Malgré ces pointes de sarcasme, le bonhomme restait attachant. Sa culture était impressionnante. La politique internationale le passionnait. Il en savait long sur l'histoire avec un grand H. La sienne et la nôtre, bien sûr, mais aussi celle des autres peuples. Falardeau donnait toujours de la «maudite bonne copie». Pour les journalistes, il était du bonbon.

 

Ses films, davantage que ses écrits, ont contribué à le faire connaître. Et, par la bande, à propager ses opinions si controversées sur le nationalisme québécois. «J'écris, mais je ne me considère pas comme écrivain. D'abord et avant tout, je suis cinéaste», peut-on lire en exergue du scénario de 15 février 1839.

Elvis Gratton, caricature du Québécois colonisé, n'a plus besoin de présentation. Si le premier film de la trilogie, fait avec deux fois rien, est devenu une oeuvre culte, il devait en être autrement pour les deux épisodes subséquents, summum de la grosse farce épaisse.
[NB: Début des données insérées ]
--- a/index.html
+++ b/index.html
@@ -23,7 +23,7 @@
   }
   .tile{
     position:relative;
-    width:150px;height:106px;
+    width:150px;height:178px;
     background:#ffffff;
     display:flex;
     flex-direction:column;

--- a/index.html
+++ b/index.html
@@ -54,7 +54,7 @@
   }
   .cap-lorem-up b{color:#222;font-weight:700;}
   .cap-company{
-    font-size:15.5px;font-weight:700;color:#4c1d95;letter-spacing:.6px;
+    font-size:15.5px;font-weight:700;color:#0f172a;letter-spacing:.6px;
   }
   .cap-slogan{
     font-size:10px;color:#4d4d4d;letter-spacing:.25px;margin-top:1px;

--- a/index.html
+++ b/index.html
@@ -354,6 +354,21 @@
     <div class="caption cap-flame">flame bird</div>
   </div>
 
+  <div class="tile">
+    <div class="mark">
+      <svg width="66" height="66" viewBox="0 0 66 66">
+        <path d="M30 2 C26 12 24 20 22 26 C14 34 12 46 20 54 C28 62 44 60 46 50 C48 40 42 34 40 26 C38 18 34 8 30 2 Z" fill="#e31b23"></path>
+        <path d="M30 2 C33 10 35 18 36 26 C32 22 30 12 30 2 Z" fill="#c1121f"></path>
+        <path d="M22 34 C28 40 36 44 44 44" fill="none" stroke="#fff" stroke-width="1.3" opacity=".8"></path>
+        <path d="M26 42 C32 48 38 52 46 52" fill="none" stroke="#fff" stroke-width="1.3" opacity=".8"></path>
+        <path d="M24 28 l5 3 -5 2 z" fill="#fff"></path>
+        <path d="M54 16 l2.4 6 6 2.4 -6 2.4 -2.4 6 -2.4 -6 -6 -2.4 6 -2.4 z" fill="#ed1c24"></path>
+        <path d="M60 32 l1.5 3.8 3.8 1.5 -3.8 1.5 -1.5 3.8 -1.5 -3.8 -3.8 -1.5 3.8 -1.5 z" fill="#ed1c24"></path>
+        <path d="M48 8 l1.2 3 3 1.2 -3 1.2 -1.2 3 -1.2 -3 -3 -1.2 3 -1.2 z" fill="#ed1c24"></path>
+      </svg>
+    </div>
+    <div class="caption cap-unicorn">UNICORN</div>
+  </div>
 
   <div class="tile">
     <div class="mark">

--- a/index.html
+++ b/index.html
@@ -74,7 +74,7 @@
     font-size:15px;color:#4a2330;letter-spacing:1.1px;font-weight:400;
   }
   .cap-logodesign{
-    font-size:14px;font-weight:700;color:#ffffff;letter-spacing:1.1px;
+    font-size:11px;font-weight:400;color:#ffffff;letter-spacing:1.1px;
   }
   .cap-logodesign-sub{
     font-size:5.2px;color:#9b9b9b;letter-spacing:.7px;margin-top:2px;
Il faut en convenir, l'humour de Falardeau ne volait pas toujours très haut. Son talent s'exprimait de façon plus convaincante lorsqu'il mettait son coeur et ses tripes sur la table.

Dans Le party, il s'aventurait à l'intérieur des murs d'un pénitencier pour traiter de la solitude et du mal de vivre des détenus. Souvenez-vous de Richard Desjardins chantant Le screw. Une scène d'anthologie.
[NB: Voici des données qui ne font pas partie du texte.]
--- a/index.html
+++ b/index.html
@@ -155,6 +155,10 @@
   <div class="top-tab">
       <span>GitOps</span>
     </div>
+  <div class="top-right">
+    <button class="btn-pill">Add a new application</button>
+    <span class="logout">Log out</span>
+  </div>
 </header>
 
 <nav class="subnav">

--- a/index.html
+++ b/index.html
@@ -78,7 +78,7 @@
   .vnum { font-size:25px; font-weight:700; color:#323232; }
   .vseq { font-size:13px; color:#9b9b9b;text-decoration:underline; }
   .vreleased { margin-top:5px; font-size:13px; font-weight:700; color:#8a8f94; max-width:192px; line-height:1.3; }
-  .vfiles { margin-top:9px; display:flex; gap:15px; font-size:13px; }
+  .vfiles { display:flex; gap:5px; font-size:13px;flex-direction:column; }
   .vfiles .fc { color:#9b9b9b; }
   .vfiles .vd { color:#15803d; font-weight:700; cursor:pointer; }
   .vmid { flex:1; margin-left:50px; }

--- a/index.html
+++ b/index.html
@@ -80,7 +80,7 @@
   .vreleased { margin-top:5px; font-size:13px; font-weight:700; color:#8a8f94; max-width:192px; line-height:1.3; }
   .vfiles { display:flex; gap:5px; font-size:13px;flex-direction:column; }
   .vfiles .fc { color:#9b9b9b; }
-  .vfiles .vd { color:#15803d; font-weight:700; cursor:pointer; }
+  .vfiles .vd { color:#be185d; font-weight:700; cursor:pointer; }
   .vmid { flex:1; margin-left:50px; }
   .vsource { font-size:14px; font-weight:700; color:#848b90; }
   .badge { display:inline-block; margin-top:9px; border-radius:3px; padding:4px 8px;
Son incursion dans le monde de la boxe (Le steak), avec l'ex-champion Gaétan Hart, a donné au cinéma québécois l'un de ses films sportifs les plus percutants.

Avec Octobre, il jetait un éclairage intimiste sur les relations entre les quatre militants du Front de libération du Québec, kidnappeurs du ministre Pierre Laporte, pendant les événements d'octobre 1970. Mémorable.
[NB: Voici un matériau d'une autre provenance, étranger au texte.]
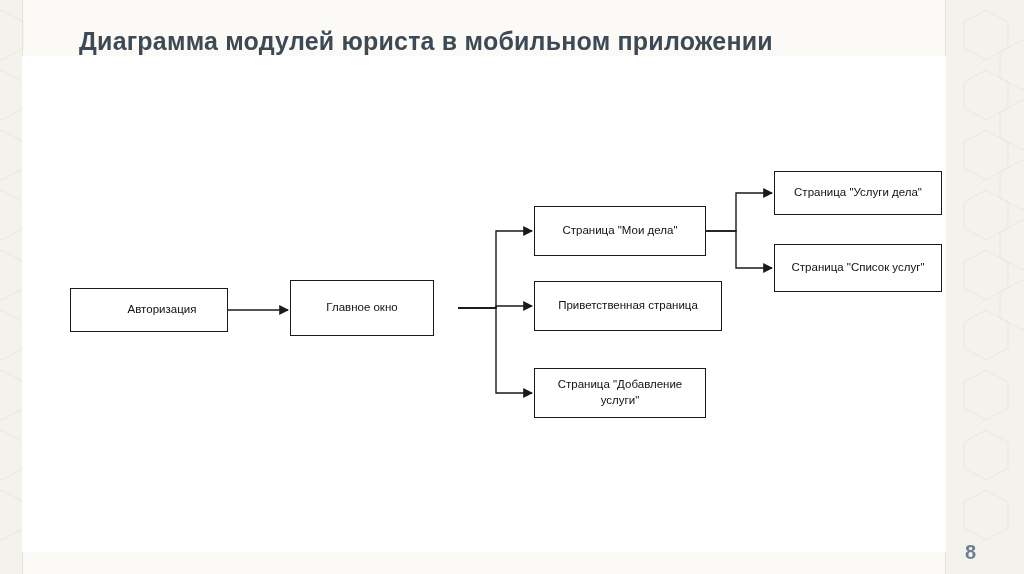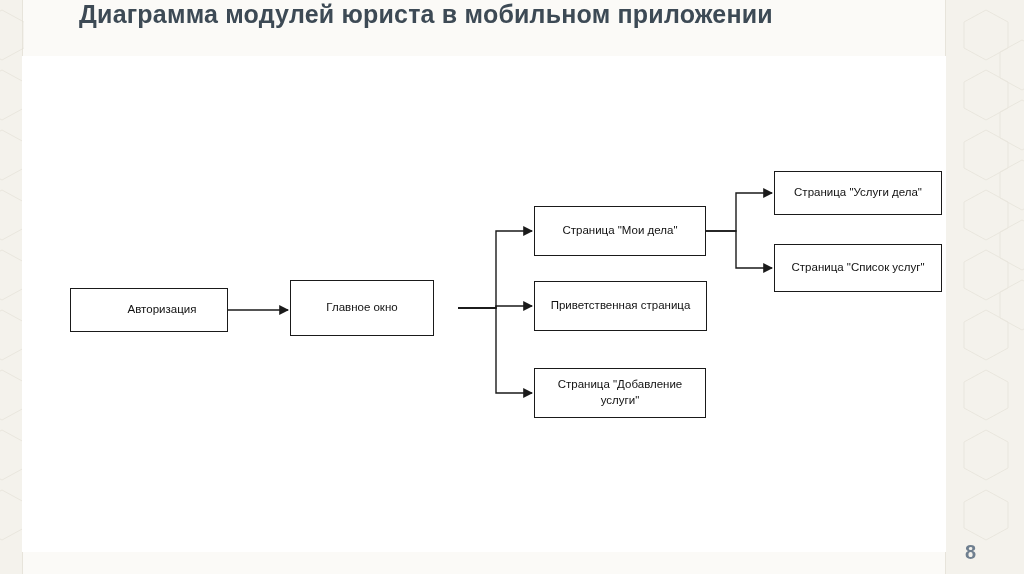--- a/index.html
+++ b/index.html
@@ -45,7 +45,7 @@
     left: 22px; top: 0;
     width: 808px; height: 56px;
     display: flex;
-    align-items: flex-start;
+    align-items: flex-end;
     justify-content: center;
   }
   .title-text {

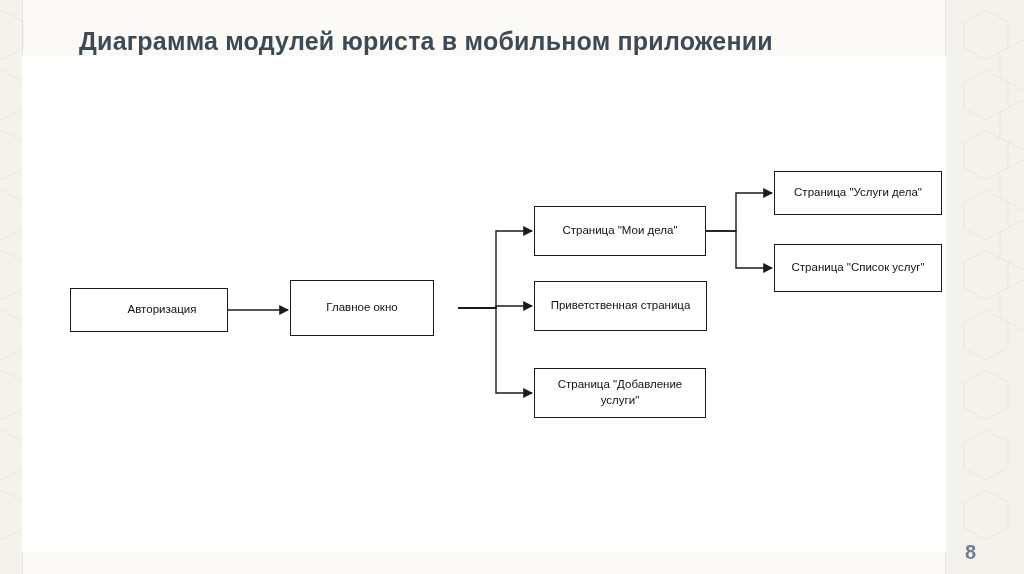--- a/index.html
+++ b/index.html
@@ -183,7 +183,7 @@
         <span>Страница "Мои дела"</span>
       </div>
 
-      <div class="node" style="left:512px; top:225px; width:173px; height:50px;">
+      <div class="node" style="left:512px; top:225px; width:188px; height:50px;">
         <span>Приветственная страница</span>
       </div>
Mais sa pièce maîtresse reste 15 février 1839, où il s'intéressait aux derniers moments de l'un des chefs de file du soulèvement des Patriotes de 1837-38, Chevalier de Lorimier. Les moments où le personnage (Luc Picard) et sa femme Henriette (Sylvie Drapeau) se font leurs adieux auraient pu faire fondre un iceberg. «Mais tout ça, c'est d'la politique... Moi, j'veux pas te perdre... C'est toi que j'aime... pas ta révolution. Moi, mon pays... c'est toi. C'est pas juste que tu payes pour les autres.»

Et lorsque De Lorimier, sur l'échafaud, lance «Vive le Québec! Vive l'indépendance!», ces paroles ont une puissance qui résonne aussi fort dans l'imaginaire que celles du patriote écossais William Wallace (Mel Gibson), en finale de Braveheart.

Il ne faudrait pas non plus oublier un court-métrage méconnu, distribué sous le manteau, en 1993, Le temps des bouffons. Sur des images d'un chic banquet tenu au Beaver Club, Falardeau se livrait à une charge à fond de train contre l'establishment, la haute finance, les plénipotentiaires hommes d'affaires à cigare.

Avec son mémorable style «bulldozer» et «rendre dedans», Falardeau s'érigeait en porte-voix des laissés-pour-compte, des exclus du système, des démunis et autres opprimés. Sans doute son film le plus provocant.

Le départ de Falardeau représente une lourde perte. Son cinéma en était un de résistance, tourné avec la caméra à gauche, indifférent aux modes et aux impératifs commerciaux, soucieux de parler du Québec d'hier et d'aujourd'hui, ce Québec qu'il aimait tant. Parfois maladroitement, mais avec une passion qu'on ne pourra jamais remettre en question.